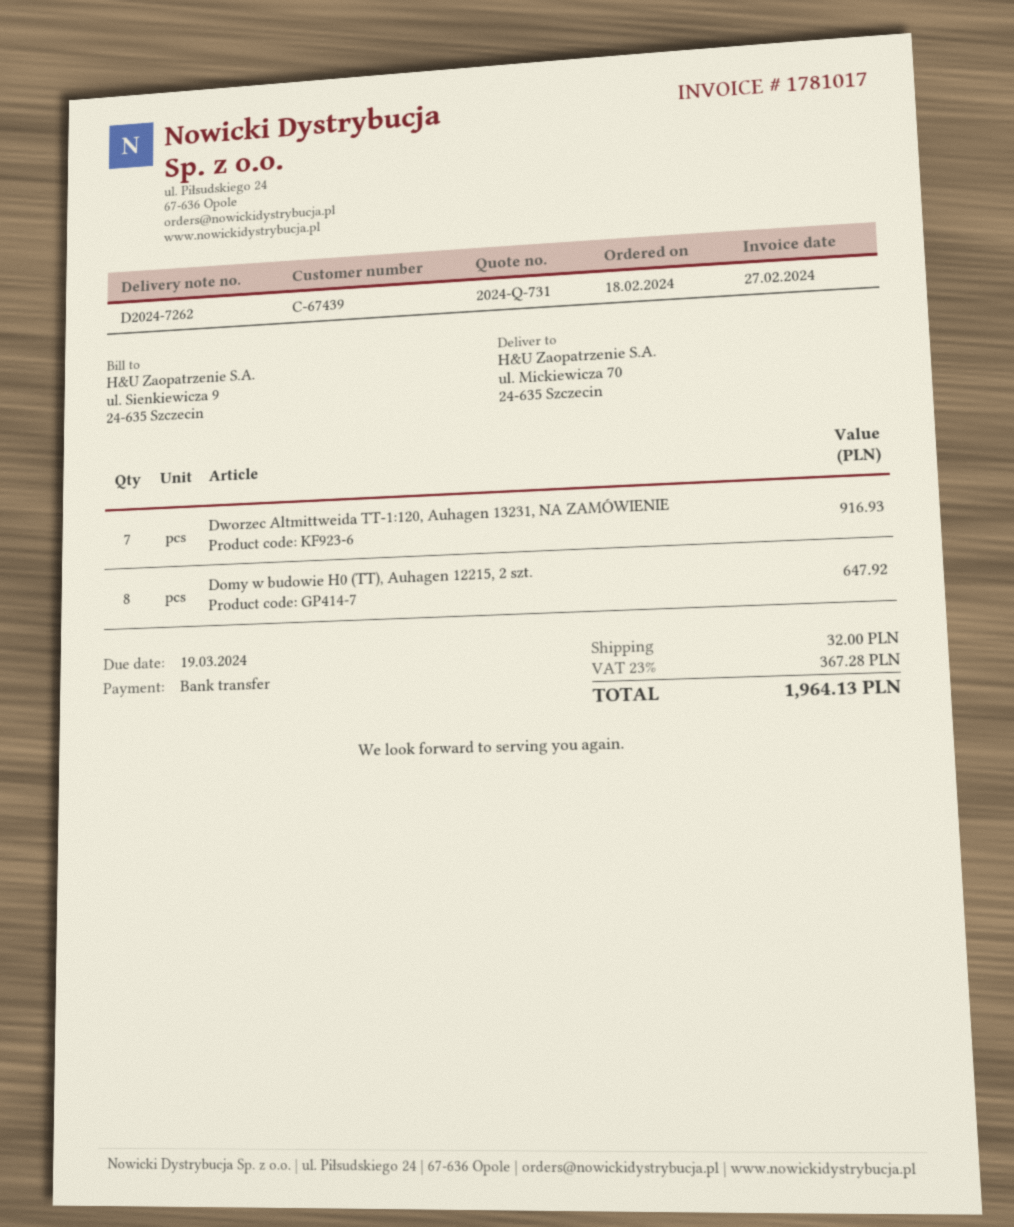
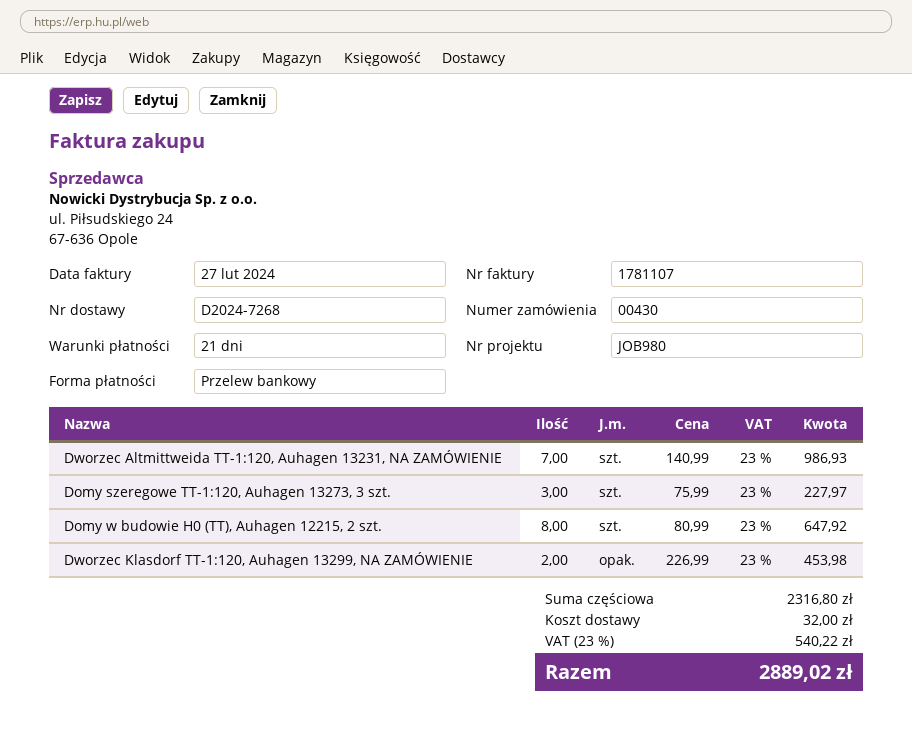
delivery note number: D2024-7262 -> D2024-7268
invoice number: 1781017 -> 1781107
Dworzec Altmittweida TT-1:120, Auhagen 13231, NA ZAMÓWIENIE: 7 for 916.93 -> 7 for 986.93
Domy szeregowe TT-1:120, Auhagen 13273, 3 szt.: none -> 3 for 227.97
Dworzec Klasdorf TT-1:120, Auhagen 13299, NA ZAMÓWIENIE: none -> 2 for 453.98
tax: 23% = 367.28 -> 23% = 540.22
total: 1964.13 -> 2889.02

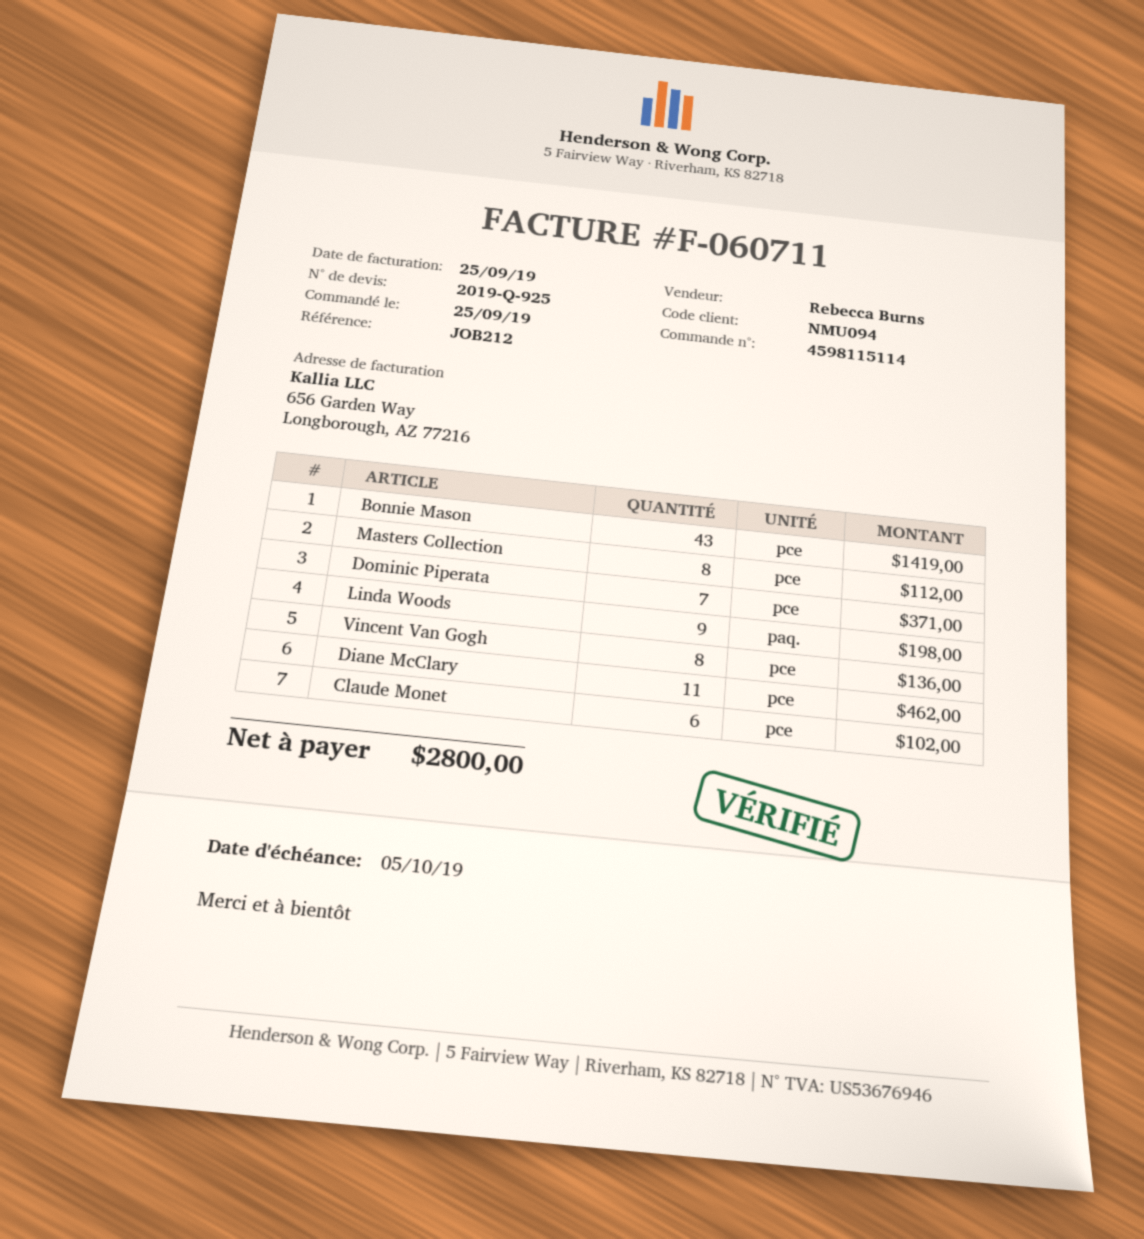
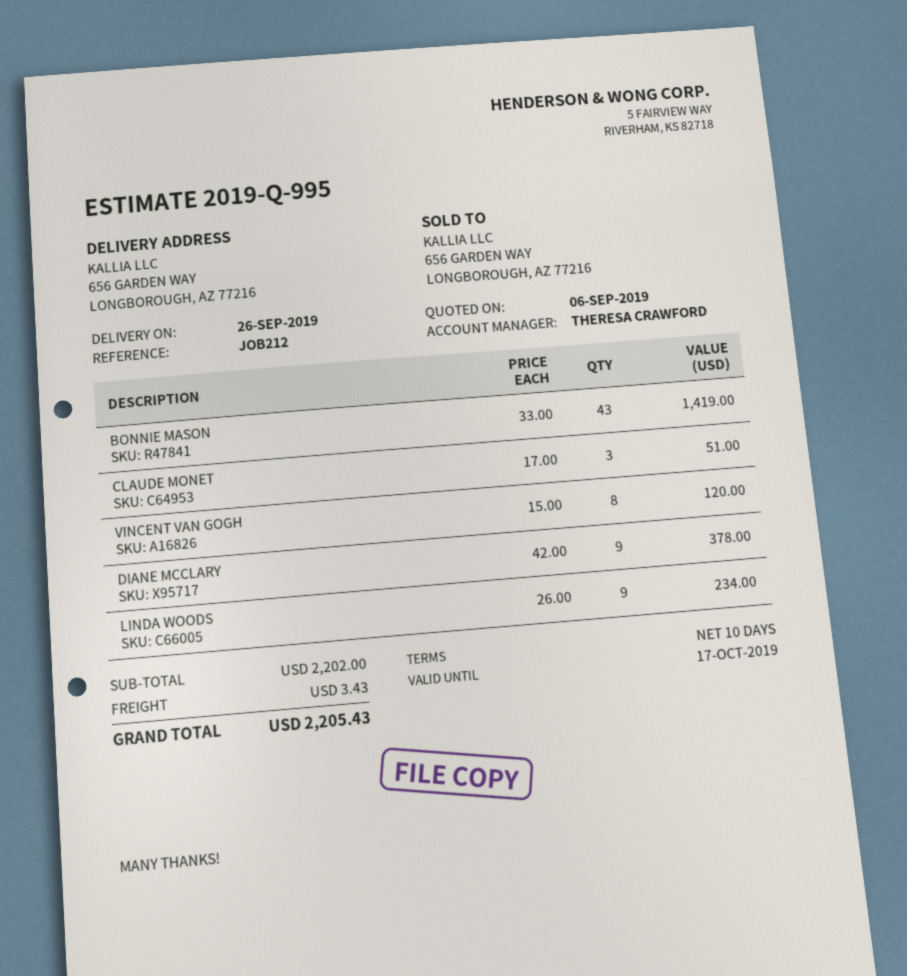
quote number: 2019-Q-925 -> 2019-Q-995
sales rep: Rebecca Burns -> THERESA CRAWFORD
Masters Collection: 8 for 112.00 -> none
Dominic Piperata: 7 for 371.00 -> none
Linda Woods: 9 for 198.00 -> 9 for 234.00
Vincent Van Gogh: 8 for 136.00 -> 8 for 120.00
Diane McClary: 11 for 462.00 -> 9 for 378.00
Claude Monet: 6 for 102.00 -> 3 for 51.00
shipping: none -> 3.43
total: 2800.00 -> 2205.43

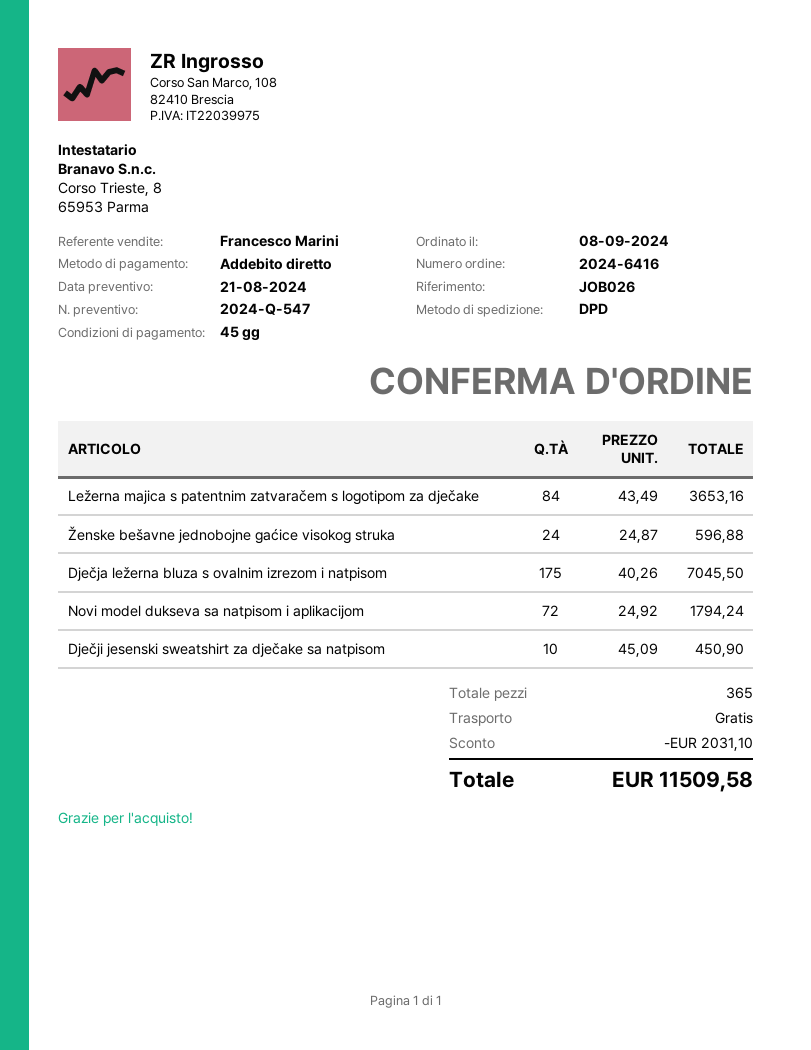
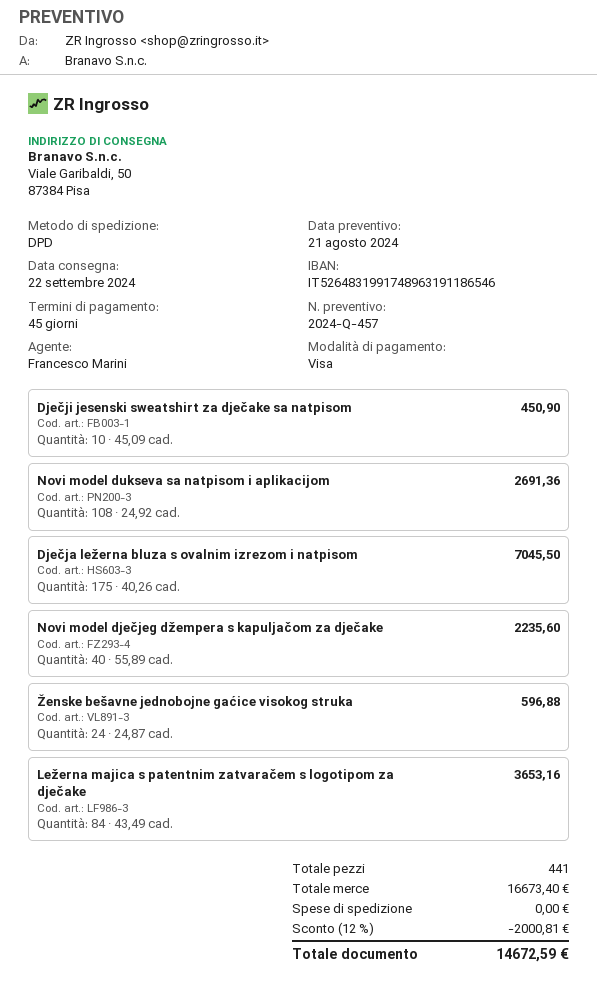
quote number: 2024-Q-547 -> 2024-Q-457
payment method: direct debit -> Visa
Novi model dukseva sa natpisom i aplikacijom: 72 x 24.92 = 1794.24 -> 108 x 24.92 = 2691.36
Novi model dječjeg džempera s kapuljačom za dječake: none -> 40 x 55.89 = 2235.60
total quantity: 365 -> 441
discount: 2031.10 -> 2000.81
total: 11509.58 -> 14672.59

__________________________________________________

* [Task objective]
Output the data above without changes, apart from leaving out the pictures.

* [Completed task]
delivery note number: D2024-7262 -> D2024-7268
invoice number: 1781017 -> 1781107
Dworzec Altmittweida TT-1:120, Auhagen 13231, NA ZAMÓWIENIE: 7 for 916.93 -> 7 for 986.93
Domy szeregowe TT-1:120, Auhagen 13273, 3 szt.: none -> 3 for 227.97
Dworzec Klasdorf TT-1:120, Auhagen 13299, NA ZAMÓWIENIE: none -> 2 for 453.98
tax: 23% = 367.28 -> 23% = 540.22
total: 1964.13 -> 2889.02

quote number: 2019-Q-925 -> 2019-Q-995
sales rep: Rebecca Burns -> THERESA CRAWFORD
Masters Collection: 8 for 112.00 -> none
Dominic Piperata: 7 for 371.00 -> none
Linda Woods: 9 for 198.00 -> 9 for 234.00
Vincent Van Gogh: 8 for 136.00 -> 8 for 120.00
Diane McClary: 11 for 462.00 -> 9 for 378.00
Claude Monet: 6 for 102.00 -> 3 for 51.00
shipping: none -> 3.43
total: 2800.00 -> 2205.43

quote number: 2024-Q-547 -> 2024-Q-457
payment method: direct debit -> Visa
Novi model dukseva sa natpisom i aplikacijom: 72 x 24.92 = 1794.24 -> 108 x 24.92 = 2691.36
Novi model dječjeg džempera s kapuljačom za dječake: none -> 40 x 55.89 = 2235.60
total quantity: 365 -> 441
discount: 2031.10 -> 2000.81
total: 11509.58 -> 14672.59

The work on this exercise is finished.